(incorporating eIMA News)
9th March 2016
Editorial (Dr S S Agarwal, Dr K K Aggarwal)
IMA White paper on Antibiotics​
A survey by IMA showed that 50% of the healthcare providers feel that expensive medicines are stronger and better; 70% feel that newer drugs are better and stronger; 87% feel that minimum two antibiotics are required for fever; 80% correlate cough with necessity of antibiotics; 90% use Levofloxacin for Respiratory Tract infections; 50% are not aware about the term healthcare associated infections and 70% of them feel that it is cheaper to give an antibiotic than to investigate a patient in an overcrowded OPD.

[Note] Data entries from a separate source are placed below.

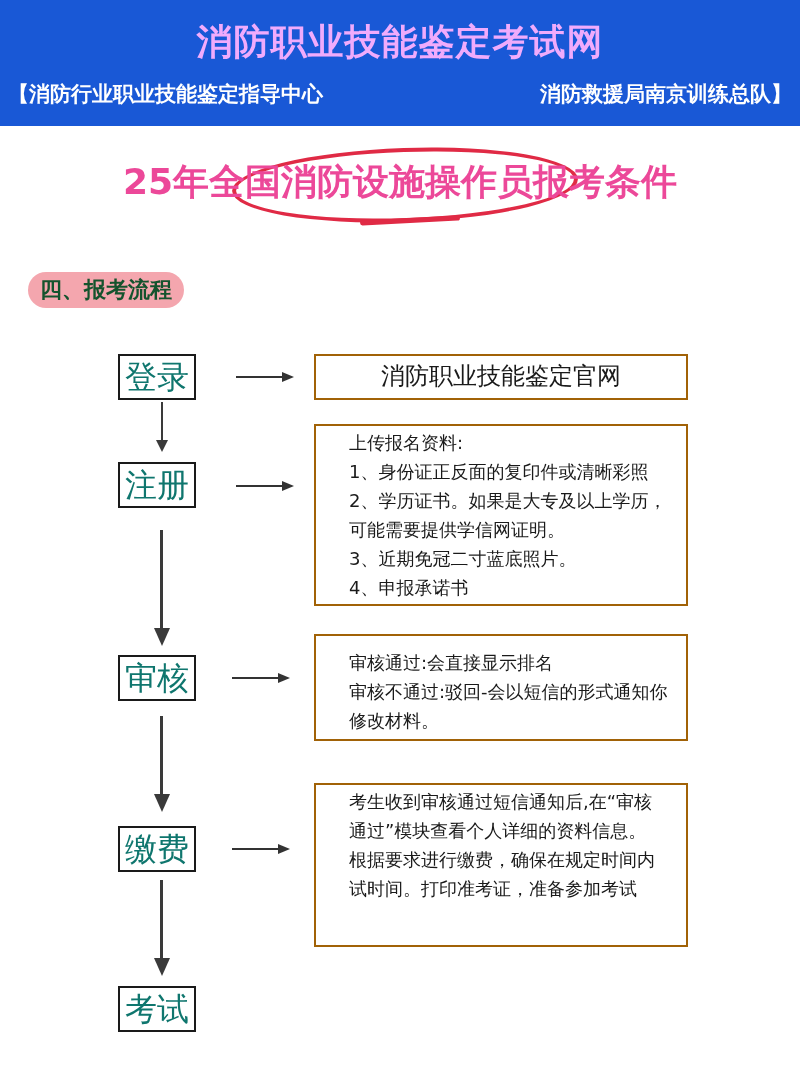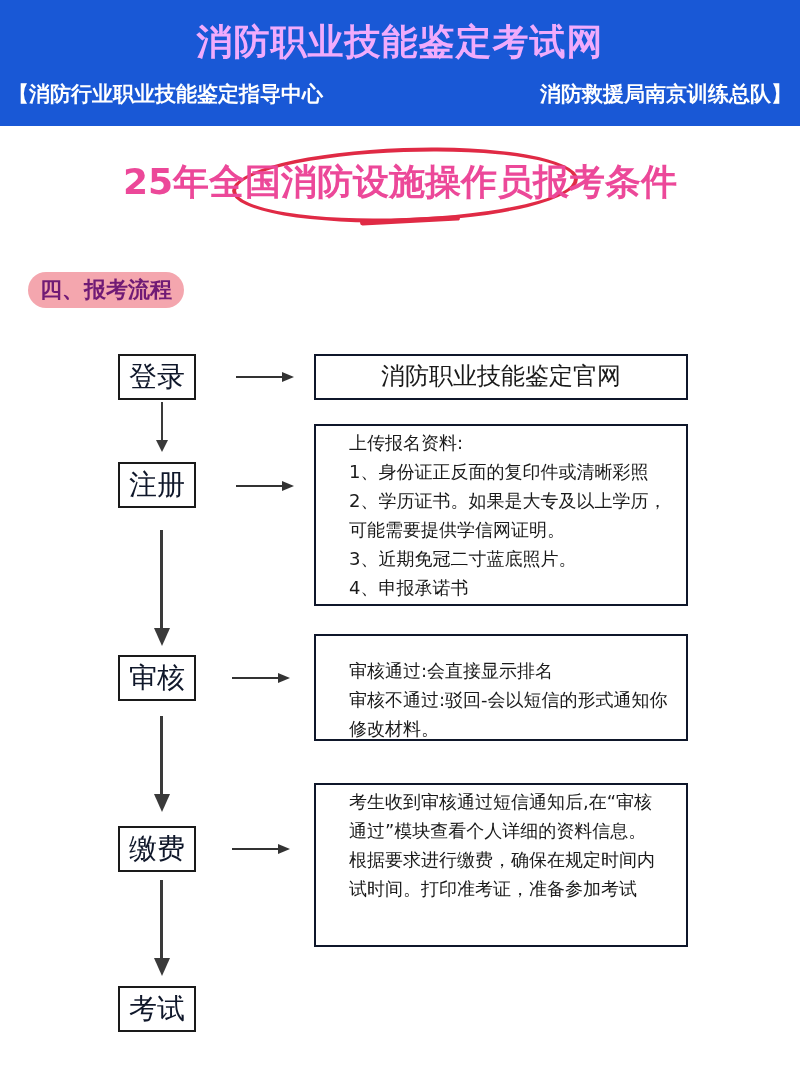"四、报考流程" .section-pill { color: #701a75 -> #14532d }
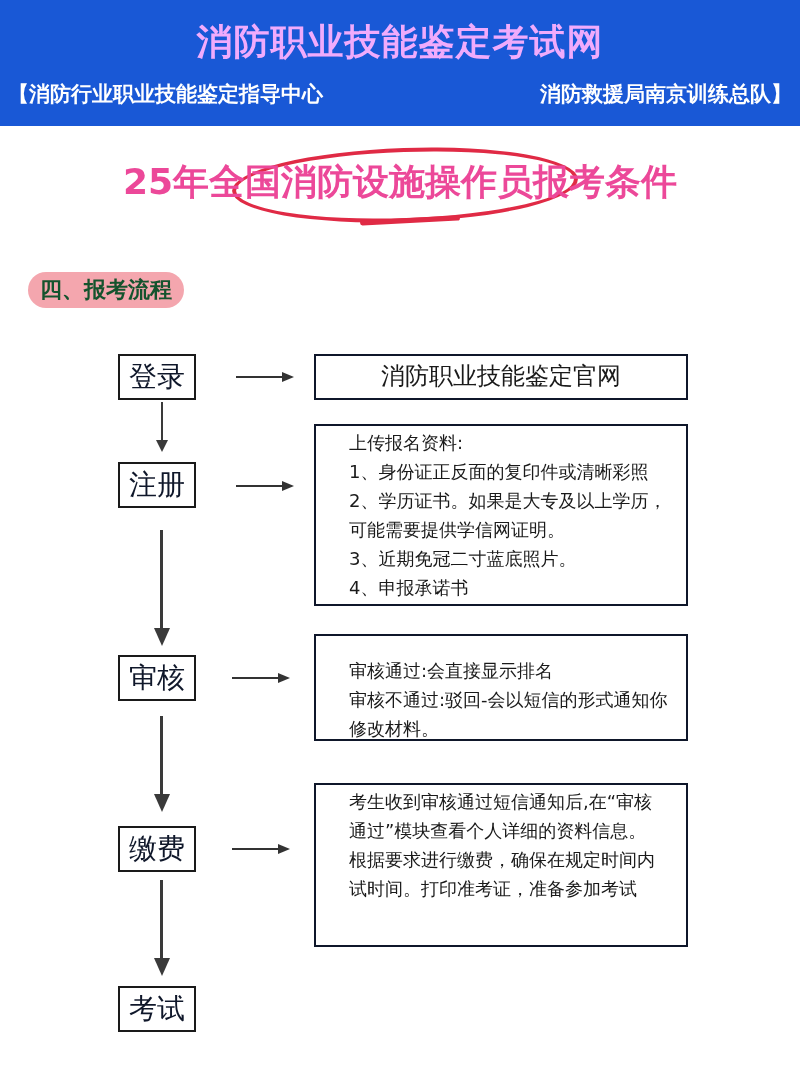"登录" .step { color: #0f172a -> #0f766e; font-size: 28px -> 32px }
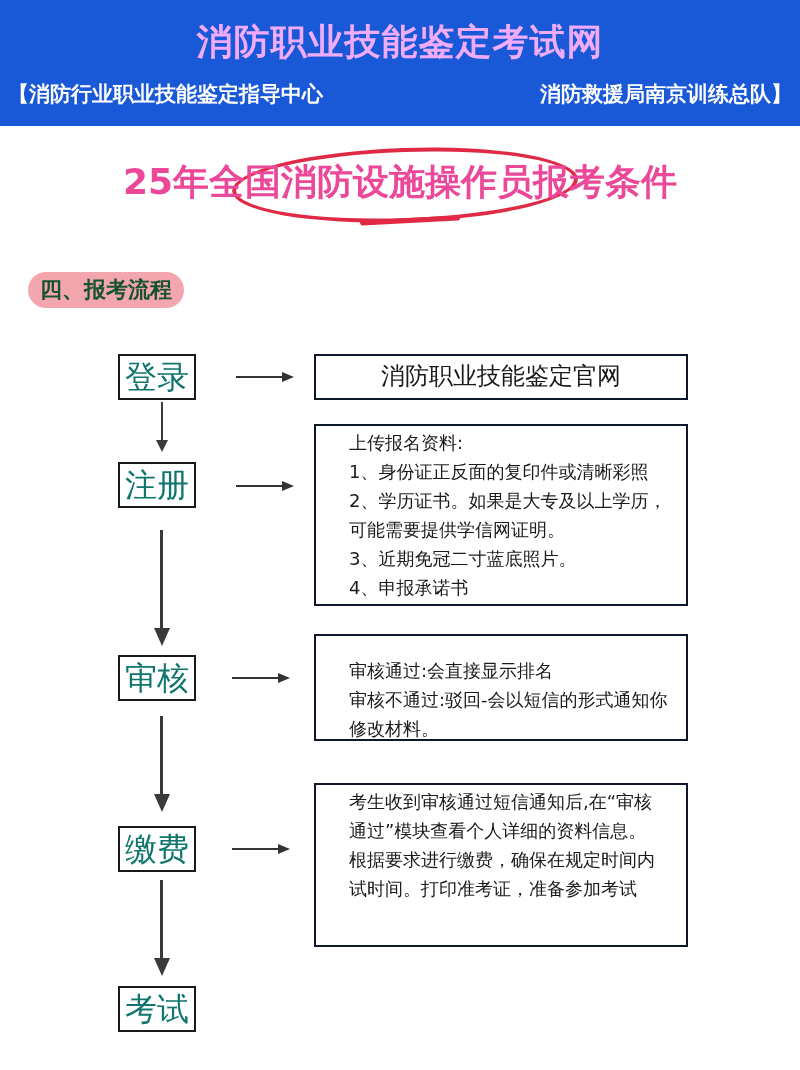"消防职业技能鉴定官网" .info-box { border: 2px solid #0f172a -> 2px solid #a16207 }
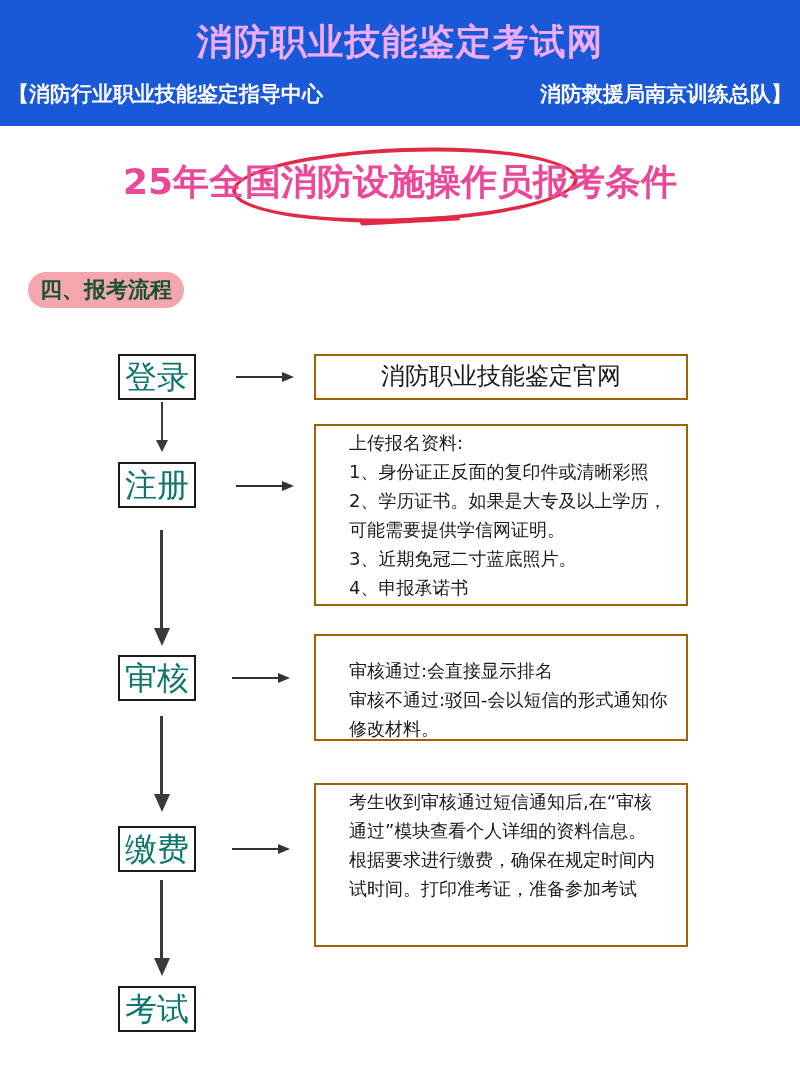"审核通过:会直接显示排名" div.info-box { padding-top: 20px -> 12px }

Most practitioners are also afraid of legal and Consumer Protection Act implications.  
Central Government Act
  • Section 269 Indian Penal Code: Negligent act likely to spread infection of disease danger¬ous to life. Whoever unlawfully or negligently does any act which is, and which he knows or has reason to believe to be, likely to spread the infection of any disease dangerous to life, shall be punished with imprisonment of either description for a term which may extend to six months, or with fine, or with both.
  • Section 270 Indian Penal Code: Malignant act likely to spread infection of disease danger¬ous to life.—Whoever malignantly does any act which is, and which he knows or has reason to believe to be, likely to spread the infection of any disease dangerous to life, shall be punished with imprisonment of either description for a term which may extend to two years, or with fine, or with both.”
MCI Ethics Regulations 2.4 says that a patient should not be neglected. Also, MCI Regulation 3.1.2 warns that diagnostic lab investigations should be done judiciously and not in a routine manner. But, on the contrary, a judgement of Supreme Court by Justice M. Katju in 2002 said that one should not rely only on clinical history but also go for investigations when indicated.
“A doctor should not merely go by the version of the patient regarding his symptoms, but should also make his own analysis including tests and investigations where necessary.” SCI: 3541 of 2002, dated 17.02.2009, Martin F. D'Souza vs Mohd. Ishfaq: Markandey Katzu and G S Singhvi, JJ.
We have not come across on any legal case against a doctor for using Antibiotics. Mostly cases are filed for not using antibiotics. 
Medical profession is often blamed of overprescribing, writing newer drugs when older drugs are equally effective. British Media, especially BMJ & Lancet, have been writing that development of bacterial resistance in India is because of corruption and overuse of antibiotics. 
Most doctors in India work in adverse situations.
Drugs Controller General of India (DCGI) does not inform each and every doctor when a drug has been banned for use or a new drug is introduced on a regular basis. Simply putting the information in a newspaper or on the website is not the answer, as 50% of the doctors even today are not digital-friendly.
As per MCI 1.2.3 Regulation, medical graduates need to update their knowledge on a regular basis but the Council has not made it mandatory for the medical colleges to hold annual review programme on a yearly basis.  Most medical updates are pharma-sponsored and so the information, a practitioner gets, is often biased.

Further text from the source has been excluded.